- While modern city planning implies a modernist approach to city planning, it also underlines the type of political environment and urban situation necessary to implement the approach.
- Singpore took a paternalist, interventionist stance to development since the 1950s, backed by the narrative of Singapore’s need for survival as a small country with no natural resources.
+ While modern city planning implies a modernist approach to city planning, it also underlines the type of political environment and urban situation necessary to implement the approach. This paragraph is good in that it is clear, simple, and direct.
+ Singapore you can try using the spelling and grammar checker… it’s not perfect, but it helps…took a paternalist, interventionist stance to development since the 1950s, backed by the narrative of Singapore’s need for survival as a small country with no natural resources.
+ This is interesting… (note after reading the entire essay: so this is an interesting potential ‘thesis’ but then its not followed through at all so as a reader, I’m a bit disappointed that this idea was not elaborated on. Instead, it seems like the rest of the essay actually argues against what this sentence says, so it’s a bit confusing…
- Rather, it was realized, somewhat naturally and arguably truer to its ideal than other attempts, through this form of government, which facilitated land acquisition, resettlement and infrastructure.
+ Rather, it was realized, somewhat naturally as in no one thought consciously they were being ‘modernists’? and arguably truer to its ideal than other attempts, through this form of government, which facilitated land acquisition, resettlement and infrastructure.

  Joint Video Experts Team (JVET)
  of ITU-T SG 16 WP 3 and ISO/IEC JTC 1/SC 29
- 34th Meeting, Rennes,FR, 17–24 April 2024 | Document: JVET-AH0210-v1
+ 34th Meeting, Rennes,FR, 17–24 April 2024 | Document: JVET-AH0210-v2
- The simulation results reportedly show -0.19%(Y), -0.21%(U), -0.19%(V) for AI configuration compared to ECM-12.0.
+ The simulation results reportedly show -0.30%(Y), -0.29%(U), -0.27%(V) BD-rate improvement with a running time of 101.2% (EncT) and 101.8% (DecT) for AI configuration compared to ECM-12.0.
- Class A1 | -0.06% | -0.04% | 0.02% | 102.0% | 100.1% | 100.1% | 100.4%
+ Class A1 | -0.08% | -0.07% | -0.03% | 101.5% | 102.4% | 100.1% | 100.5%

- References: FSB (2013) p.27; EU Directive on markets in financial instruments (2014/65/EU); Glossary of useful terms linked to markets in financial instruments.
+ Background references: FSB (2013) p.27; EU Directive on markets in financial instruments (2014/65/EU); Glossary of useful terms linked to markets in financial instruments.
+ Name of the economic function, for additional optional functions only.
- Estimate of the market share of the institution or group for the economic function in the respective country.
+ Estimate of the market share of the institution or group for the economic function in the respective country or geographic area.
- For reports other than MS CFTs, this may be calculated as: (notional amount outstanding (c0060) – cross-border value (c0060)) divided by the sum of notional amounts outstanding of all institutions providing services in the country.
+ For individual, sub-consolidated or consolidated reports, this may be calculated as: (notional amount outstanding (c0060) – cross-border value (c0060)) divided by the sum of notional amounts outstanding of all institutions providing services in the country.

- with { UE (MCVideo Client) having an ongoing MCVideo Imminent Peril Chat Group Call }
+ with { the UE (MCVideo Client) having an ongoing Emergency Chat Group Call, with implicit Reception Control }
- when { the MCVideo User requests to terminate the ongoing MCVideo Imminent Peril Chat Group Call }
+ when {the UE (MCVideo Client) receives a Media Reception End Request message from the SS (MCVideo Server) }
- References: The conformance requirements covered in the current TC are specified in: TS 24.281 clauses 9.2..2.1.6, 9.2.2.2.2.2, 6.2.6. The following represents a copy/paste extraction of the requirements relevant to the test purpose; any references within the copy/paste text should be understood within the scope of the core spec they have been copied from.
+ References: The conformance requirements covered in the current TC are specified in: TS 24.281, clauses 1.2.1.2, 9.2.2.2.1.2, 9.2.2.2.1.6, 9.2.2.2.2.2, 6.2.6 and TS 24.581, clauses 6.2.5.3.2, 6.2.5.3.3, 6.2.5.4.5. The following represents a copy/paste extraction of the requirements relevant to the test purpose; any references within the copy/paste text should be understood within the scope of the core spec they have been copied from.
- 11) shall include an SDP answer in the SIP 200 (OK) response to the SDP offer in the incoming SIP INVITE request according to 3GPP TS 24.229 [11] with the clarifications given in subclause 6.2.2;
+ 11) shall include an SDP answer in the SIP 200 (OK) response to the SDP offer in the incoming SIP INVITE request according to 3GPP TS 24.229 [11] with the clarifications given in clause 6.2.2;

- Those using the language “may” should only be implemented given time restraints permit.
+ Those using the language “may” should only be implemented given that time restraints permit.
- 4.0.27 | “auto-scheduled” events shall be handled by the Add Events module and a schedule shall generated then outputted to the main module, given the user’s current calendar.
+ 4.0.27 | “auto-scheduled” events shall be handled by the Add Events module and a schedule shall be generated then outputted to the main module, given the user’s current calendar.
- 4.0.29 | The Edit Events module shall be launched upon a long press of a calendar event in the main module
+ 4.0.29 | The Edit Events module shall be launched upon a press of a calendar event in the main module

.....

» **WHAT THIS TASK INVOLVES**:
Of the entries above, transcribe exactly those lines that fall between the line containing "- 34th Meeting, Rennes,FR, 17–24" and the line containing "- For reports", together with those two lines.

» **ANSWER SPACE**:
- 34th Meeting, Rennes,FR, 17–24 April 2024 | Document: JVET-AH0210-v1
+ 34th Meeting, Rennes,FR, 17–24 April 2024 | Document: JVET-AH0210-v2
- The simulation results reportedly show -0.19%(Y), -0.21%(U), -0.19%(V) for AI configuration compared to ECM-12.0.
+ The simulation results reportedly show -0.30%(Y), -0.29%(U), -0.27%(V) BD-rate improvement with a running time of 101.2% (EncT) and 101.8% (DecT) for AI configuration compared to ECM-12.0.
- Class A1 | -0.06% | -0.04% | 0.02% | 102.0% | 100.1% | 100.1% | 100.4%
+ Class A1 | -0.08% | -0.07% | -0.03% | 101.5% | 102.4% | 100.1% | 100.5%

- References: FSB (2013) p.27; EU Directive on markets in financial instruments (2014/65/EU); Glossary of useful terms linked to markets in financial instruments.
+ Background references: FSB (2013) p.27; EU Directive on markets in financial instruments (2014/65/EU); Glossary of useful terms linked to markets in financial instruments.
+ Name of the economic function, for additional optional functions only.
- Estimate of the market share of the institution or group for the economic function in the respective country.
+ Estimate of the market share of the institution or group for the economic function in the respective country or geographic area.
- For reports other than MS CFTs, this may be calculated as: (notional amount outstanding (c0060) – cross-border value (c0060)) divided by the sum of notional amounts outstanding of all institutions providing services in the country.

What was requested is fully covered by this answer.